Eingangsschild des Bundesgesundheitsministeriums in Berlin © picture alliance/dpa Foto: Philipp Znidar
Das Bundesgesundheitsministerium sieht die Ärztevertreter am Zug

Das Ministerium erklärte auf Anfrage von Panorama 3, verantwortlich für die Vergütungsregeln seien weiterhin der Bund der Krankenkassen, die Deutsche Krankenhausgesellschaft und die Kassenärztlichen Bundesvereinigungen. Die Verbände müssten über die Höhe der Vergütungen gemeinsam entscheiden. Die Verordnung, mit der das Ministerium den Katalog im Dezember festgelegt hatte, gilt ein Jahr. Im Übrigen sei "es Aufgabe der Kassenärztlichen Vereinigungen, ein flächendeckendes ambulantes Versorgungsangebot sicherzustellen", schreibt das Gesundheitsministerium. Die Ärztevertreter sollen sich also darum kümmern.
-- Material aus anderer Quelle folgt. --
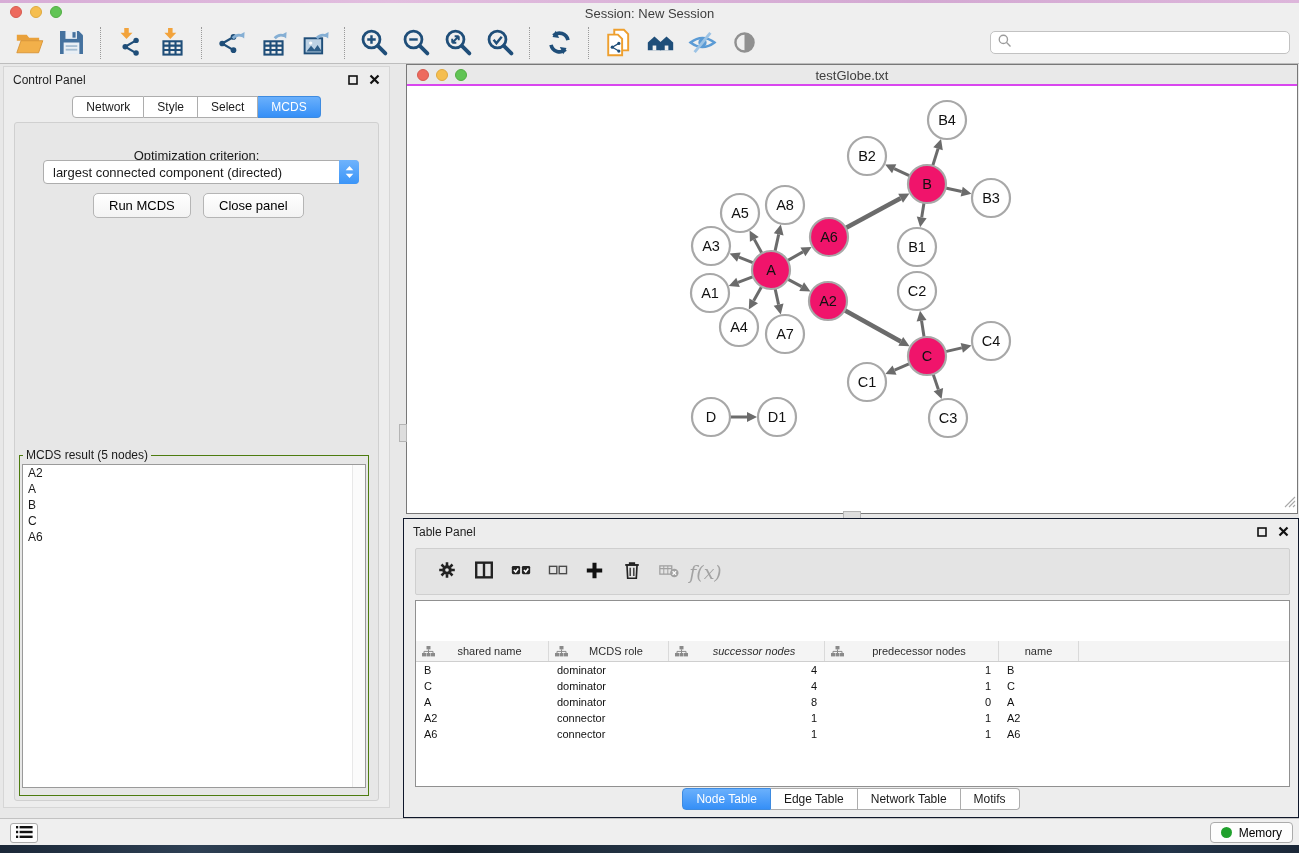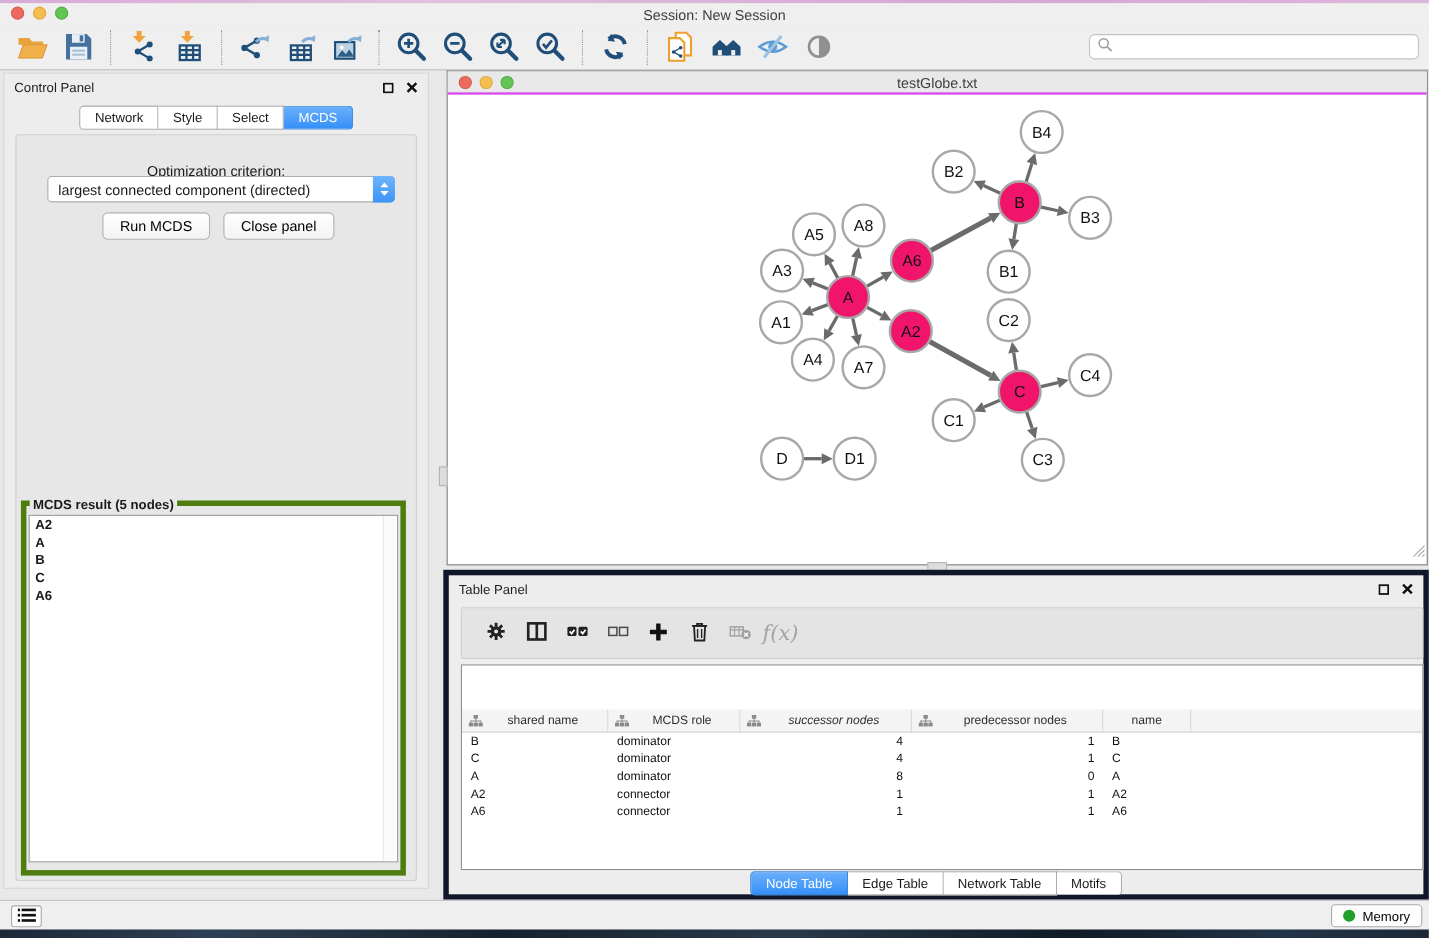"MCDS result (5 nodes)" #mcds-fieldset { border: 5px solid #4d7c0f -> 1px solid #4d7c0f; font-weight: bold -> none }
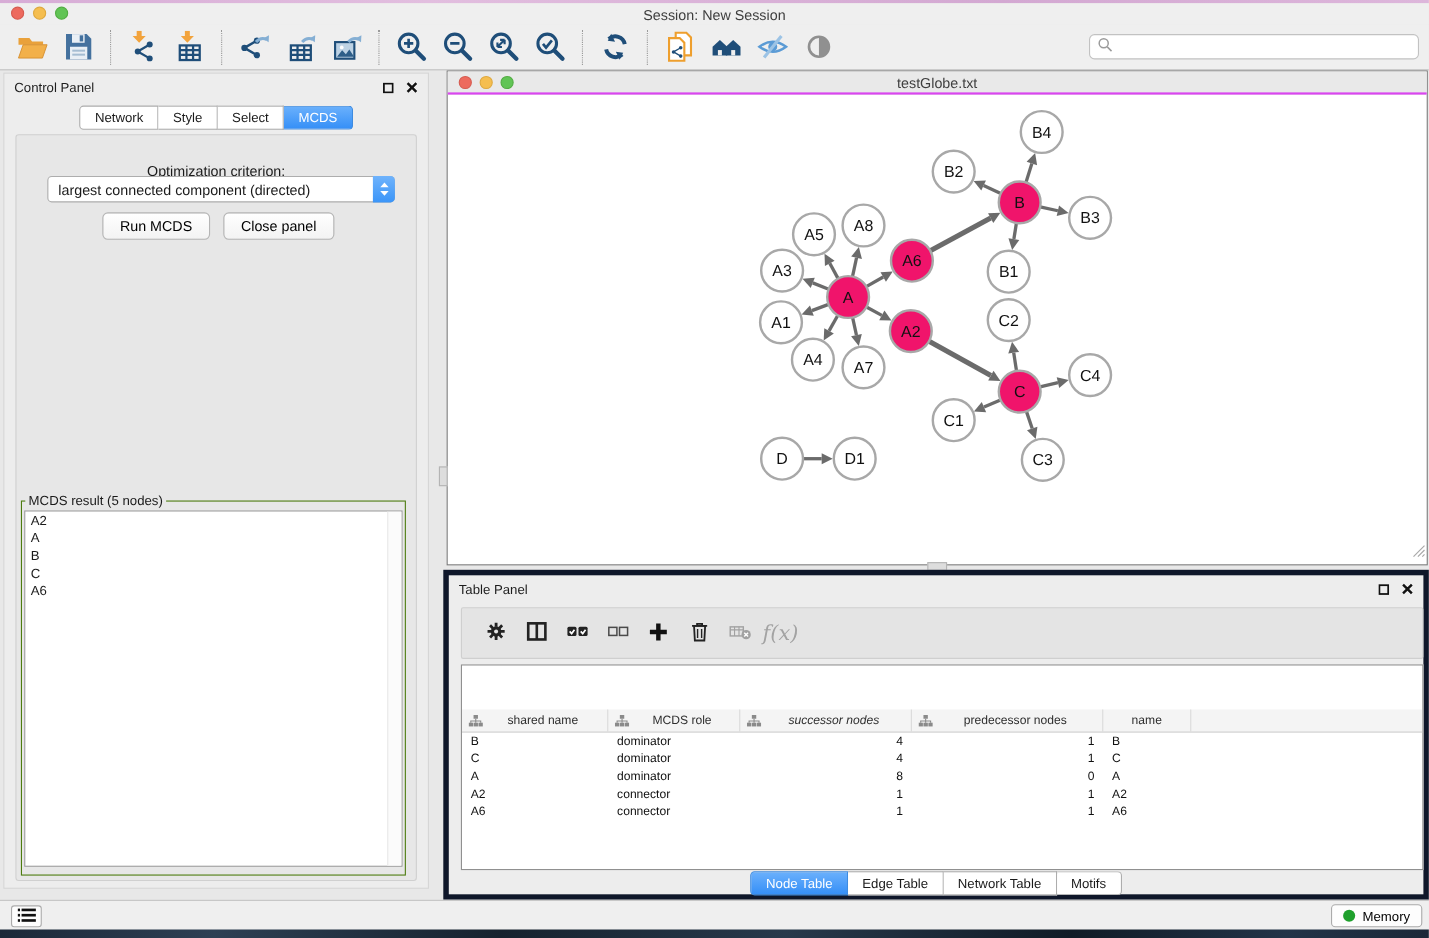"Table Panel" #table-panel { border: 5px solid #0f172a -> 1px solid #0f172a }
Augenarzt Lischka hat selbst ein Interesse, dass Schiel-Operationen häufiger ambulant durchgeführt werden. Mit den derzeitigen Rahmenbedingungen gehe es aber nicht: "Es fehlen schlicht die Möglichkeiten das zu tun." Für die Übergangsphase müsste investiert werden, sagt Lischka. Dann würden sich voraussichtlich Zentren für die ambulanten Eingriffe etablieren.